One of the "big deals" in FreeBSD these days is ZFS. The issue is that ZFS is under a non-compatible license and has patents preventing clean-room re-implementation.
My question is for how much longer will these patents be valid?
ZFS is a big deal not only on FreeBSD but also on Linux. It is a fine file system and the issue has been as far as I know as much about the patents that about the license of ZFS itself:its license is not compatible with the GPL which is problematic in the context of a Linux Kernel file system driver:
[...]difficulties arise for Linux distribution maintainers wishing to provide native support for ZFS in their products due to potential legal incompatibilities between the CDDL license used by the ZFS code, and the GPL license used by the Linux kernel. To enable ZFS support within Linux, a loadable kernel module containing the CDDL-licensed ZFS code must be compiled and loaded into the kernel. [...]
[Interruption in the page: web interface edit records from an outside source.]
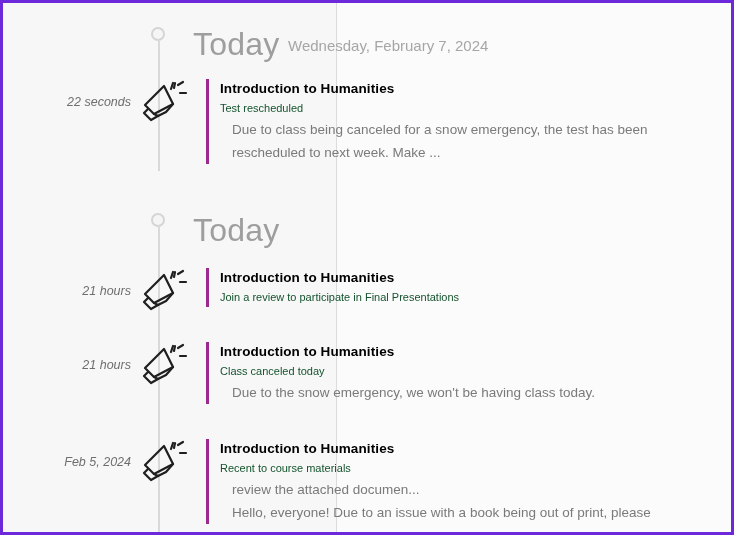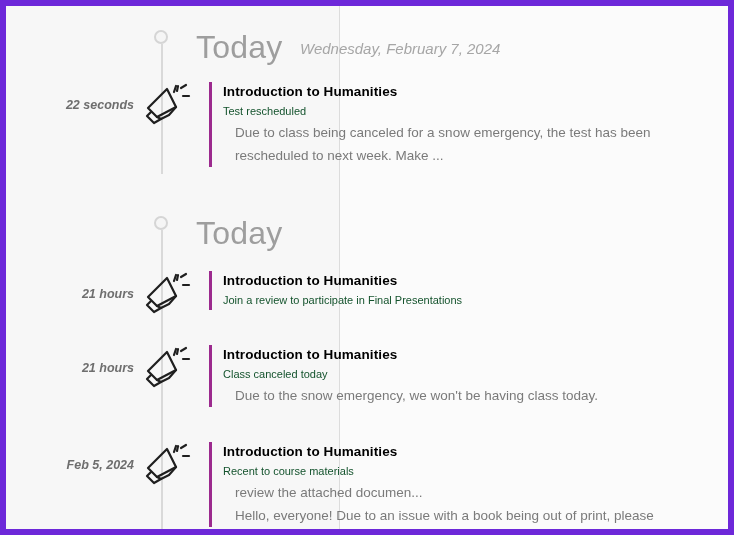--- a/index.html
+++ b/index.html
@@ -18,7 +18,7 @@
     box-sizing: border-box;
     width: 734px;
     height: 535px;
-    border: 6px solid #6d28d9;
+    border: 3px solid #6d28d9;
     background: #fdfdfd;
     overflow: hidden;
   }

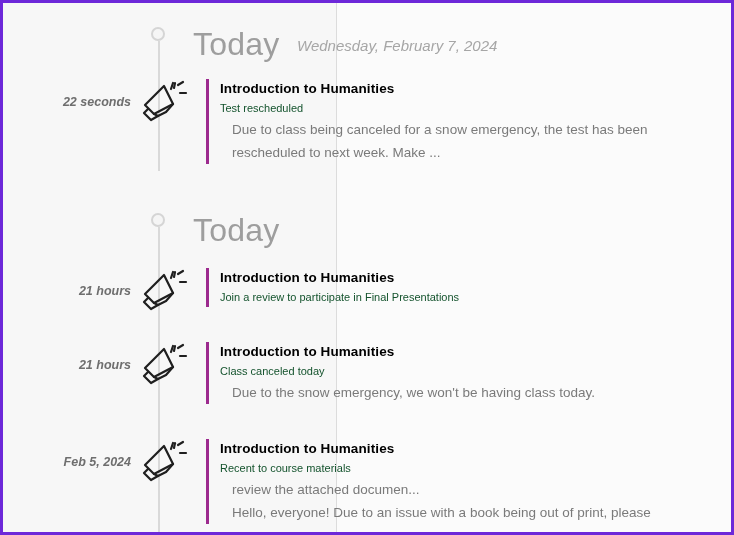--- a/index.html
+++ b/index.html
@@ -161,7 +161,7 @@
     <div class="section-head" style="top:16px;">
       <span class="node" style="top:8px;"></span>
       <span class="sec-title" style="top:9px;">Today</span>
-      <span class="sec-date" style="left:294px; top:19px;font-style:italic;">Wednesday, February 7, 2024</span>
+      <span class="sec-date" style="left:285px; top:19px;">Wednesday, February 7, 2024</span>
     </div>
 
     <div class="row" style="top:76px;">

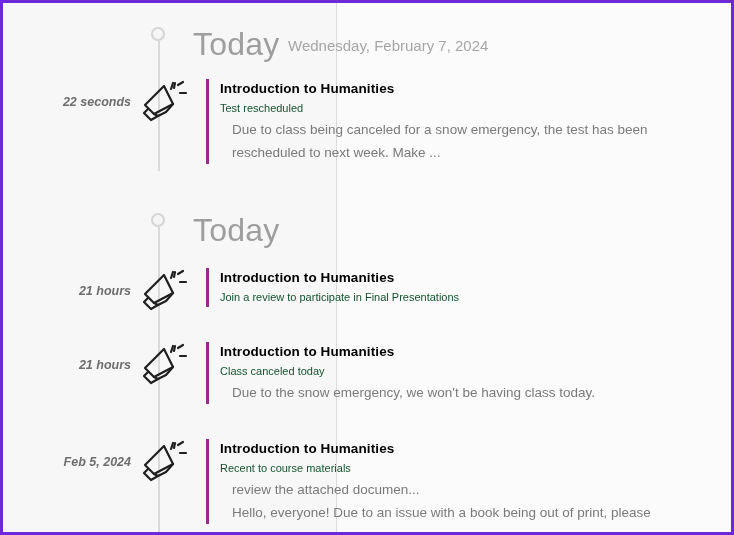--- a/index.html
+++ b/index.html
@@ -107,7 +107,6 @@
     font-style: italic;
     color: #6e6e6e;
     white-space: nowrap;
-    font-weight: bold;
   }
   .row-icon {
     position: absolute;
Patents are threats to any software endeavour. In the case of ZFS there are issues at multiple levels:
a significant number of patents from Oracle/SUN that would need extensive reviews to understand their scope and life span.
possible challenges of these patents by other patent holders with secret settlements and unclear impact on the FOSS status of ZFS:
[...] NetApp and Oracle have agreed to dismiss their respective lawsuits against each other without prejudice. ZFS-using companies such as Coraid and Nexenta can now go ahead free of the threat of NetApp interference. The dismissal terms between the two companies are confidential.[...]
So this is not an answer to your question proper. But answering it would require a significant amount of work that cannot be accomplished here.